DSPRelated.com
Forums

read w/o cache on blackfin?

Started by Andre December 14, 2012
Hi all,

I have the following issue.

A ADI blackfin processor has SDRAM attached, and data cache enabled.
When I read from SDRAM, cache would normally increase performance.

However, I am accessing some data on a random base, only reading single 
or few bytes in a row. Speculative reads of the cache engine seem to eat 
performance in this case quite significantly.

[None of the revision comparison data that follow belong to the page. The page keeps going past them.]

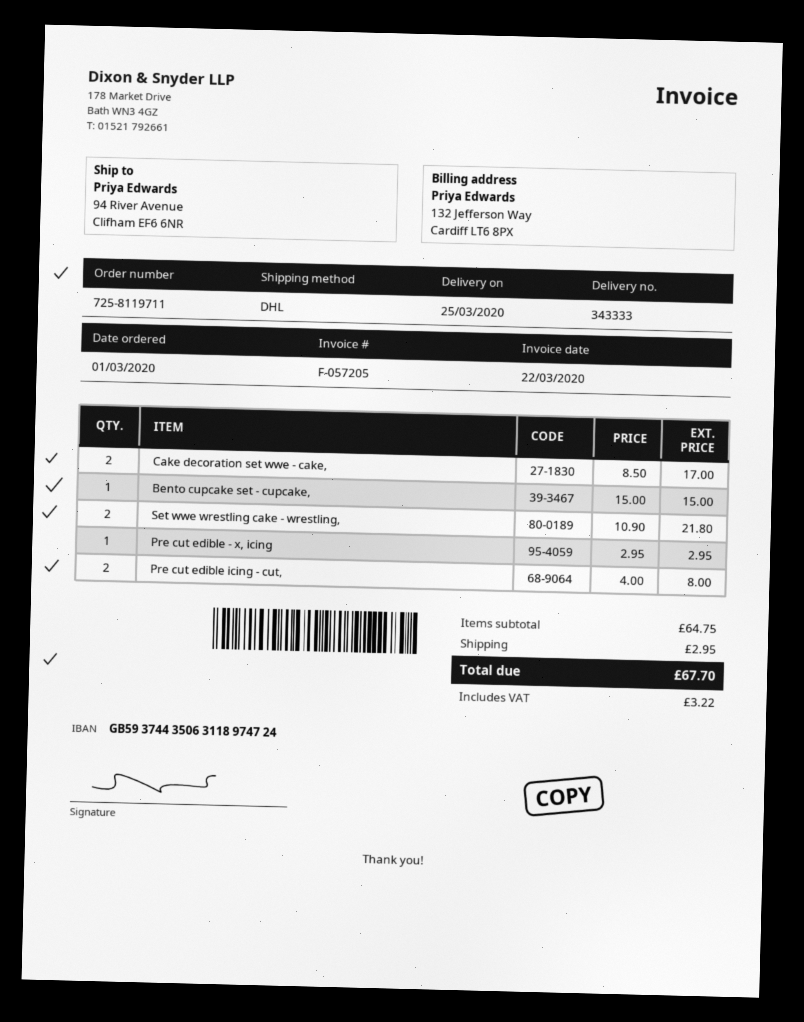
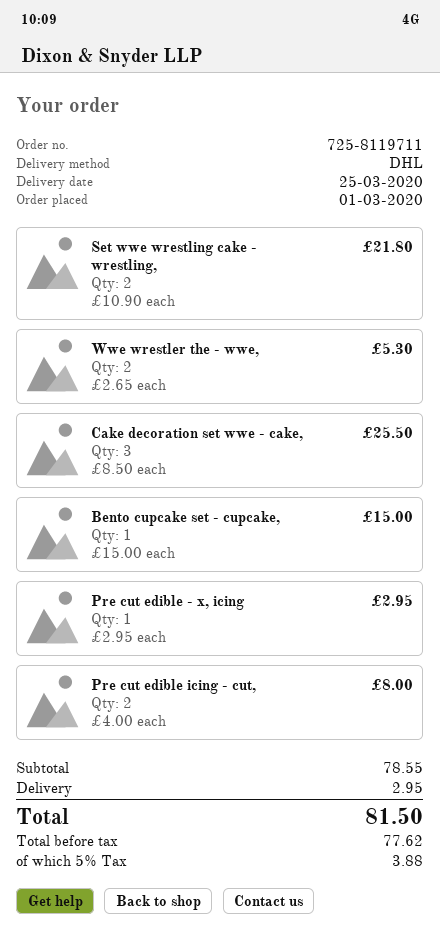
Cake decoration set wwe - cake,: 2 x 8.50 = 17.00 -> 3 x 8.50 = 25.50
Wwe wrestler the - wwe,: none -> 2 x 2.65 = 5.30
subtotal: 64.75 -> 78.55
tax: 3.22 -> 3.88
total: 67.70 -> 81.50

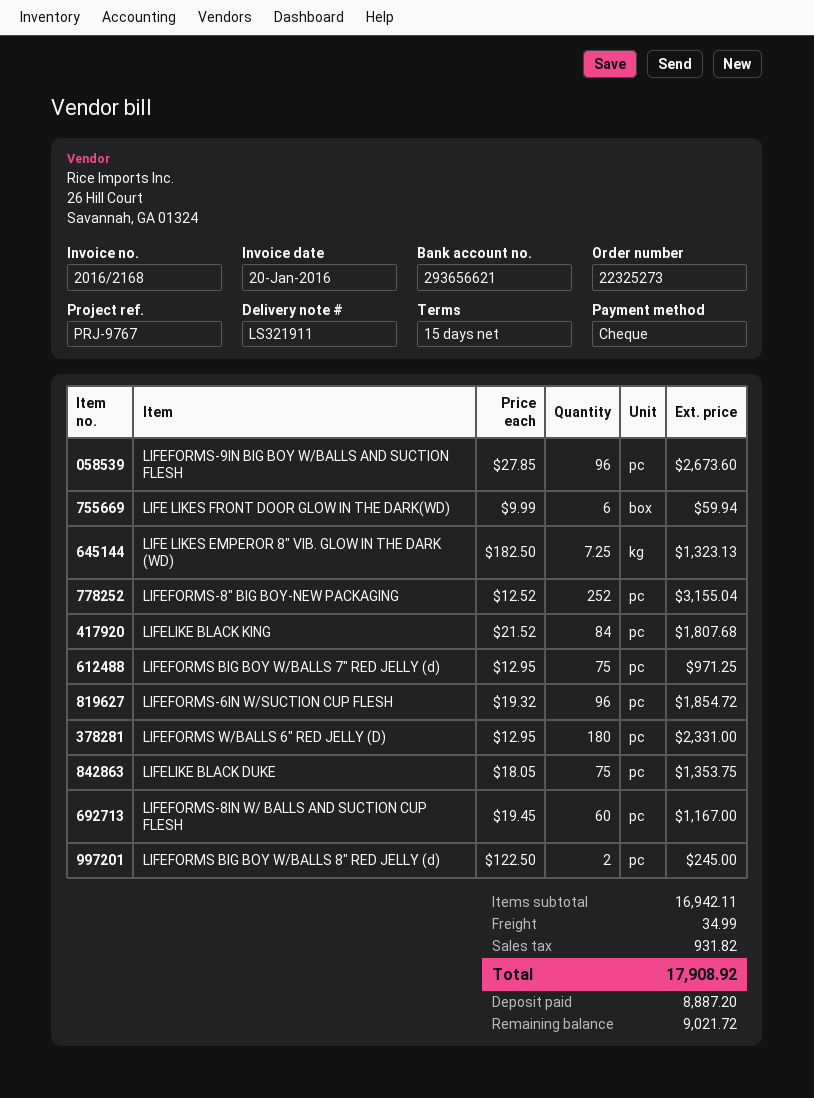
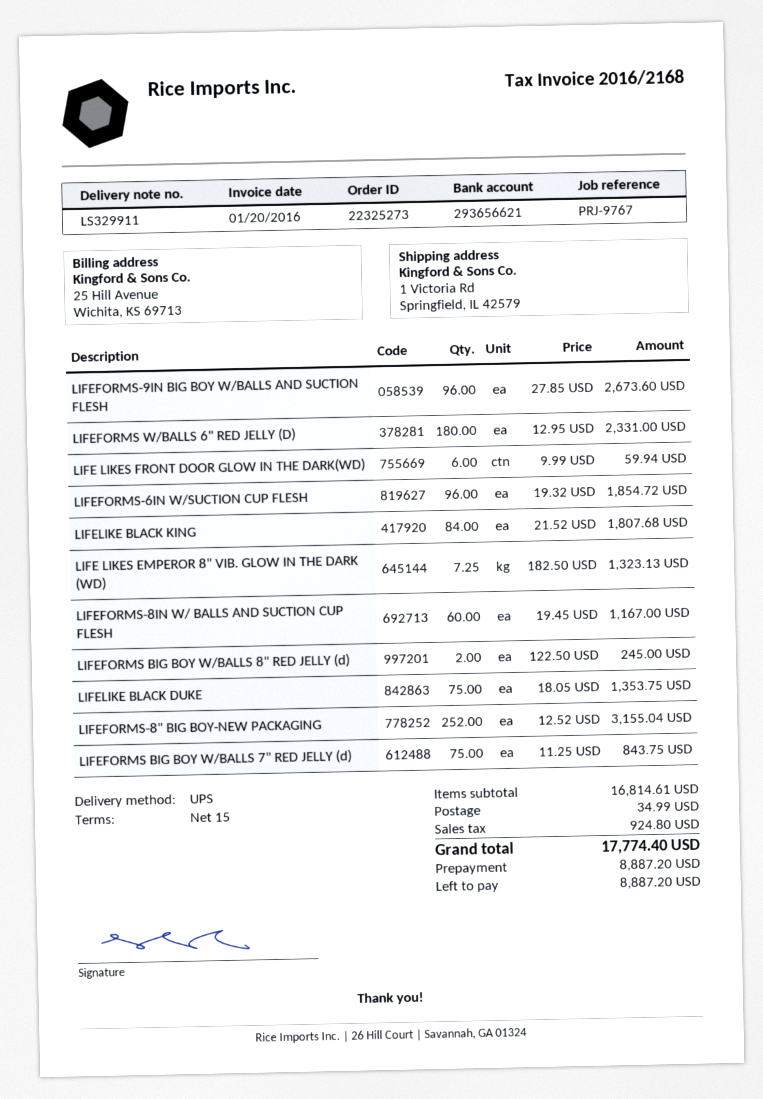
delivery note number: LS321911 -> LS329911
LIFEFORMS BIG BOY W/BALLS 7" RED JELLY (d): 75 x 12.95 = 971.25 -> 75 x 11.25 = 843.75
subtotal: 16942.11 -> 16814.61
tax: 931.82 -> 924.80
total: 17908.92 -> 17774.40
balance: 9021.72 -> 8887.20

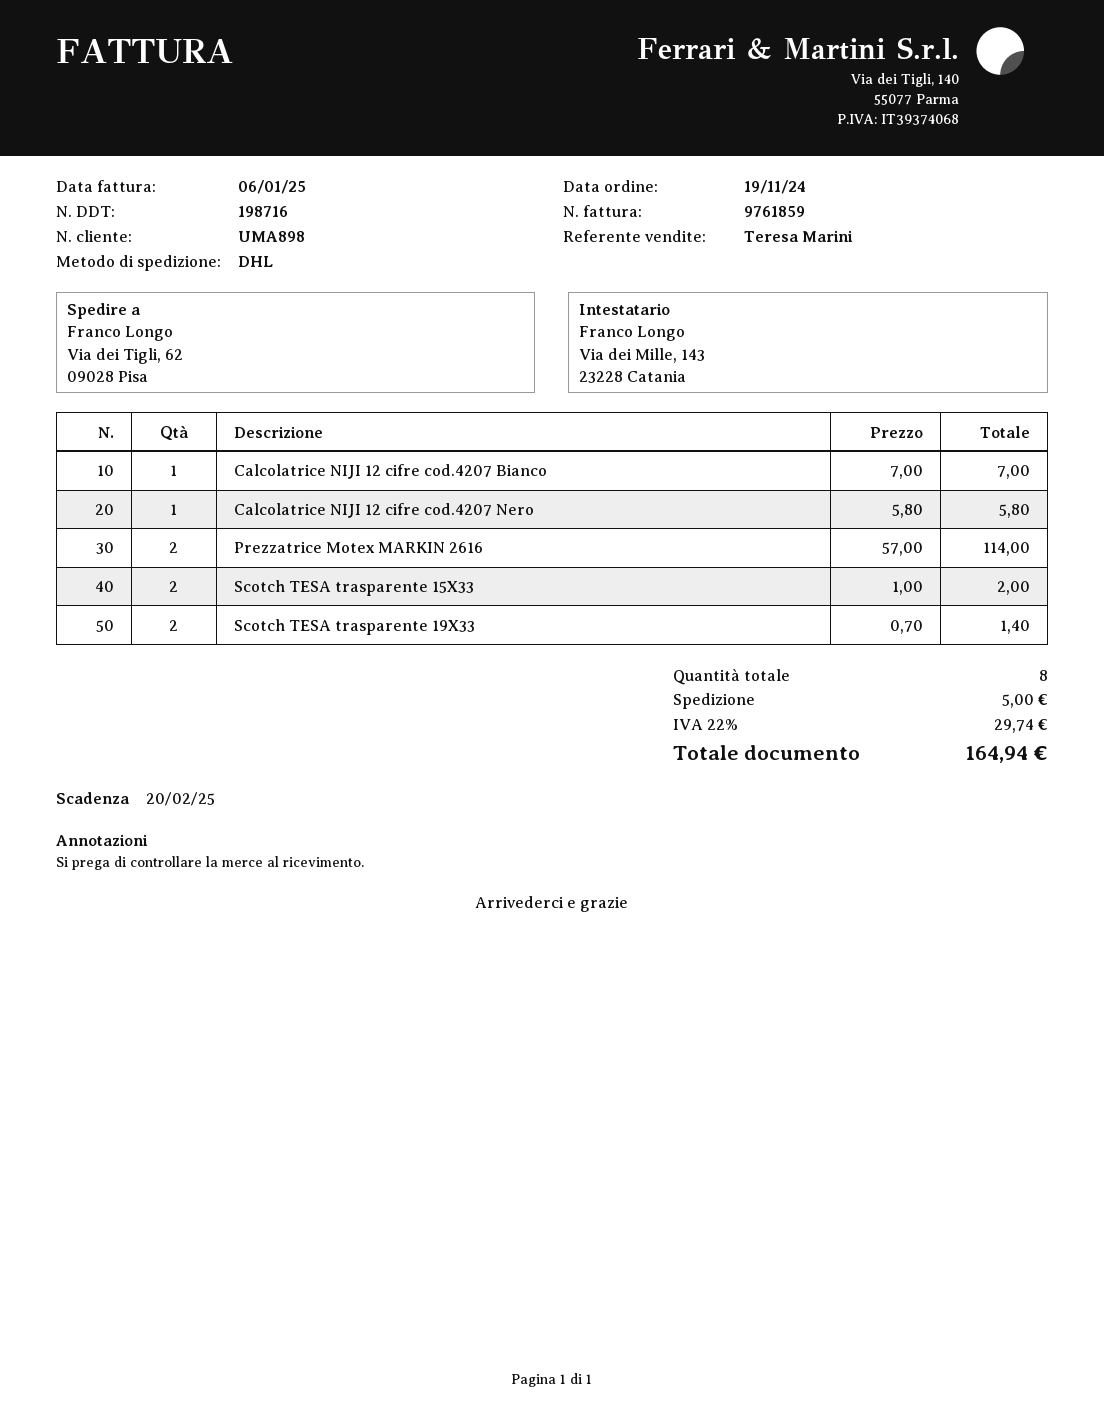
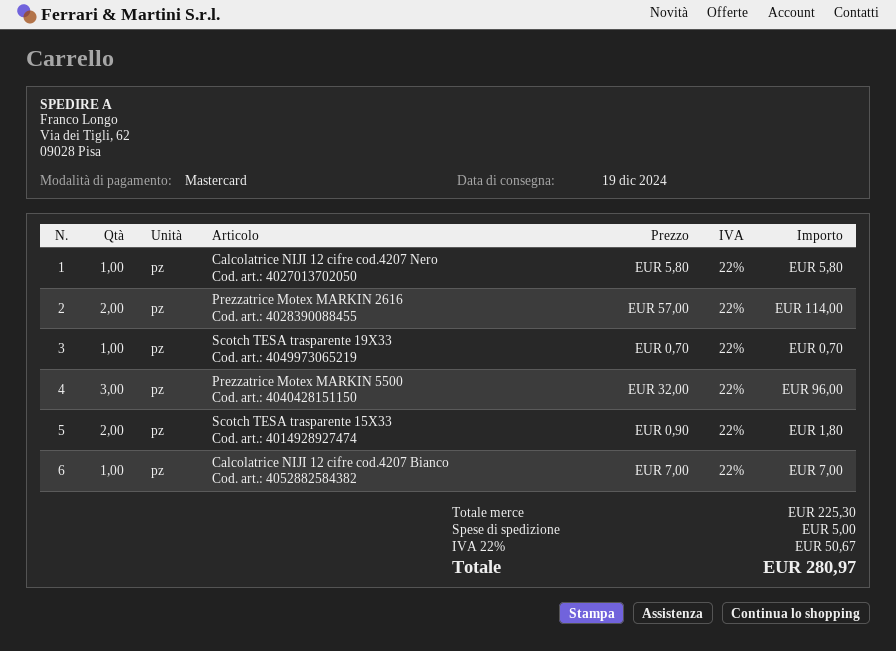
Scotch TESA trasparente 15X33: 2 x 1.00 = 2.00 -> 2 x 0.90 = 1.80
Scotch TESA trasparente 19X33: 2 x 0.70 = 1.40 -> 1 x 0.70 = 0.70
Prezzatrice Motex MARKIN 5500: none -> 3 x 32.00 = 96.00
tax: 22% = 29.74 -> 22% = 50.67
total: 164.94 -> 280.97

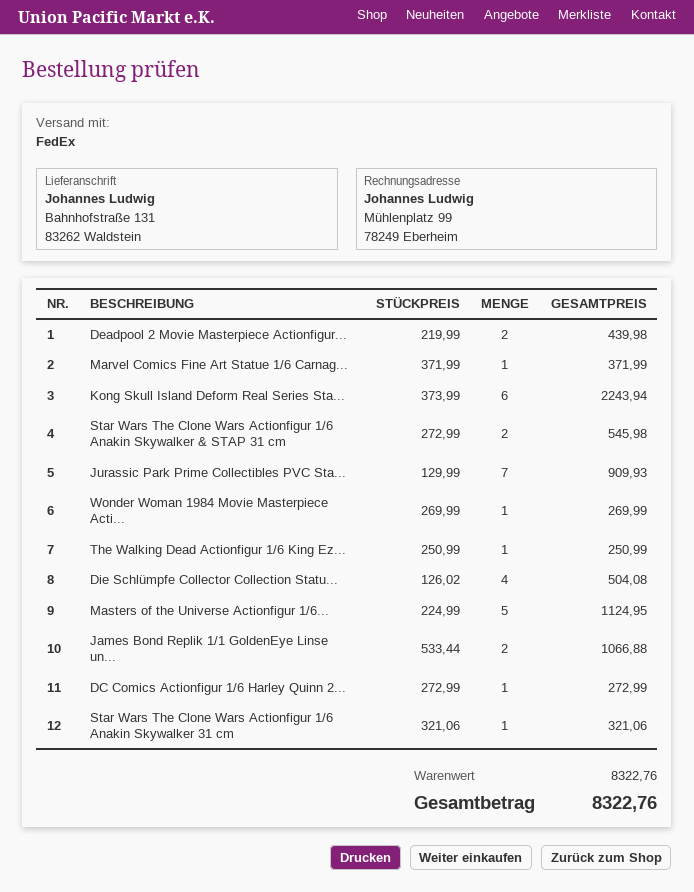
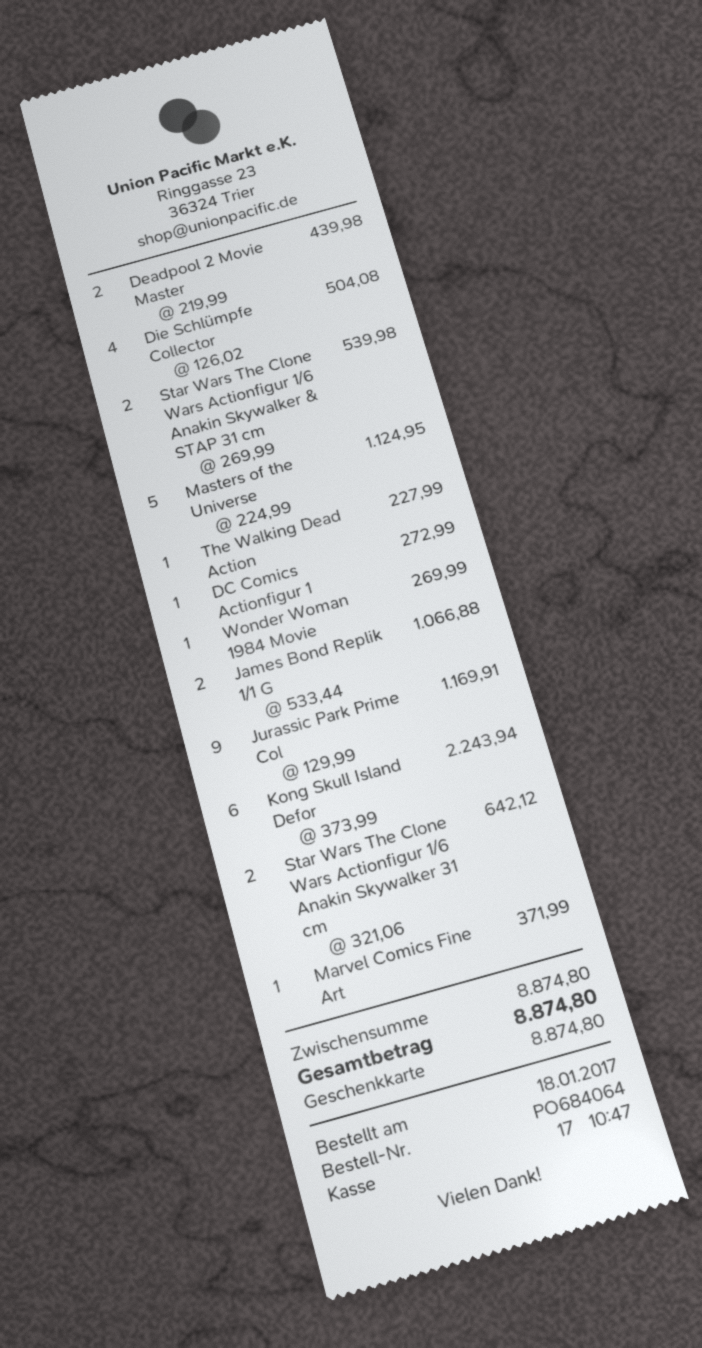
Star Wars The Clone Wars Actionfigur 1/6 Anakin Skywalker & STAP 31 cm: 2 x 272.99 = 545.98 -> 2 x 269.99 = 539.98
Jurassic Park Prime Collectibles PVC Sta...: 7 x 129.99 = 909.93 -> 9 x 129.99 = 1169.91
The Walking Dead Actionfigur 1/6 King Ez...: 1 x 250.99 = 250.99 -> 1 x 227.99 = 227.99
Star Wars The Clone Wars Actionfigur 1/6 Anakin Skywalker 31 cm: 1 x 321.06 = 321.06 -> 2 x 321.06 = 642.12
subtotal: 8322.76 -> 8874.80
total: 8322.76 -> 8874.80

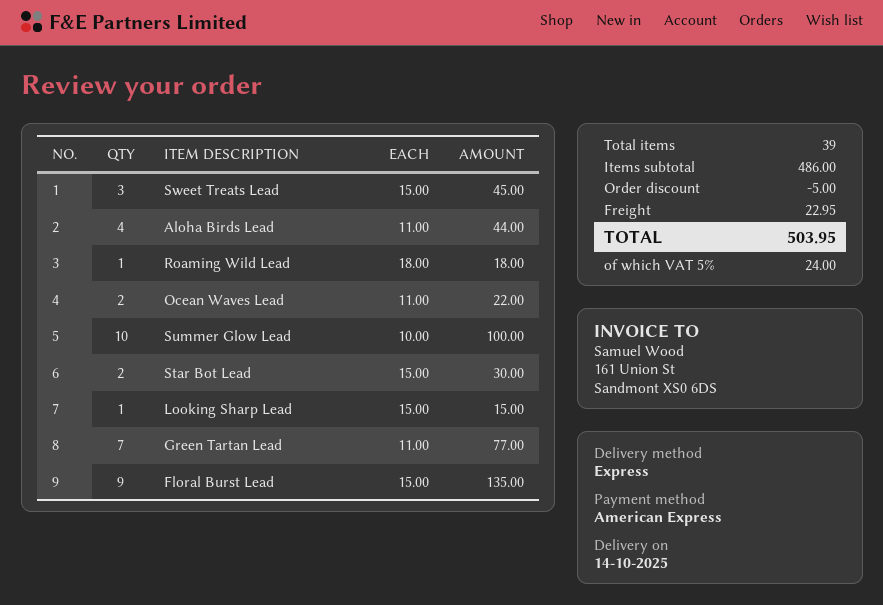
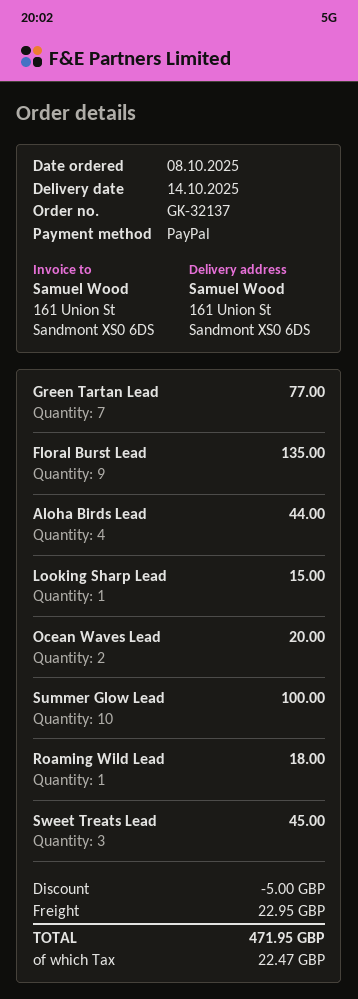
payment method: American Express -> PayPal
Ocean Waves Lead: 2 for 22.00 -> 2 for 20.00
Star Bot Lead: 2 for 30.00 -> none
tax: 24.00 -> 22.47
total: 503.95 -> 471.95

I can of course declare memory regions to be not cacheable.
However, it would be more elegant (and portable) from my point of view 
to have a way to accesss SDRAM with no caching from code.

Any hints?

Best regards,

Andre
"Andre" <lodwig@pathme.de> wrote in message 
news:kaf453$mac$1@speranza.aioe.org...
> Hi all, > > I have the following issue. > > A ADI blackfin processor has SDRAM attached, and data cache enabled. > When I read from SDRAM, cache would normally increase performance.
Indeed. Non-cached RAM acess by core is very inefficient on BlackFin.
> However, I am accessing some data on a random base, only reading single or > few bytes in a row. Speculative reads of the cache engine seem to eat > performance in this case quite significantly.
1. Speculative read and cache line fetch are unrelated things. 2. It would be quite unusual if cache does not improve performance of a real DSP job (as opposed to artificially created problem to mess up with cache). What are you doing?
> I can of course declare memory regions to be not cacheable. > However, it would be more elegant (and portable) from my point of view to > have a way to accesss SDRAM with no caching from code. > > Any hints?
It is very unlucky and unlikely situation if the cache does not recoup itself. The best thing would be rearrange your algorithm and/or your data so the RAM would be accessed in more or less local or sequential manner. Vladimir Vassilevsky DSP and Mixed Signal Consultant www.abvolt.com
Vladimir Vassilevsky <nospam@nowhere.com> wrote:
 
> "Andre" <lodwig@pathme.de> wrote in message > news:kaf453$mac$1@speranza.aioe.org...
(snip)
>> A ADI blackfin processor has SDRAM attached, and data cache enabled. >> When I read from SDRAM, cache would normally increase performance.
> Indeed. Non-cached RAM acess by core is very inefficient on BlackFin.
>> However, I am accessing some data on a random base, only reading single or >> few bytes in a row. Speculative reads of the cache engine seem to eat >> performance in this case quite significantly.
> 1. Speculative read and cache line fetch are unrelated things. > 2. It would be quite unusual if cache does not improve performance of a real > DSP job (as opposed to artificially created problem to mess up with cache). > What are you doing?
(snip)
> It is very unlucky and unlikely situation if the cache does not recoup > itself. > The best thing would be rearrange your algorithm and/or your data so the RAM > would be accessed in more or less local or sequential manner.
I don't know about the OP, but I was once working with very large state machines, maybe hundreds of millions of states. Pretty much, each transition was to a line that wasn't in cache. (I was doing it on an IA32 machine, but the problem would be the same for any other cached memory system.) Now, the executable code would be a very small loop, which I hope would be in cache. -- glen
Dear all,

thanks a lot for the hints.
I have ended up declaring a segment to be not cached and can live with this.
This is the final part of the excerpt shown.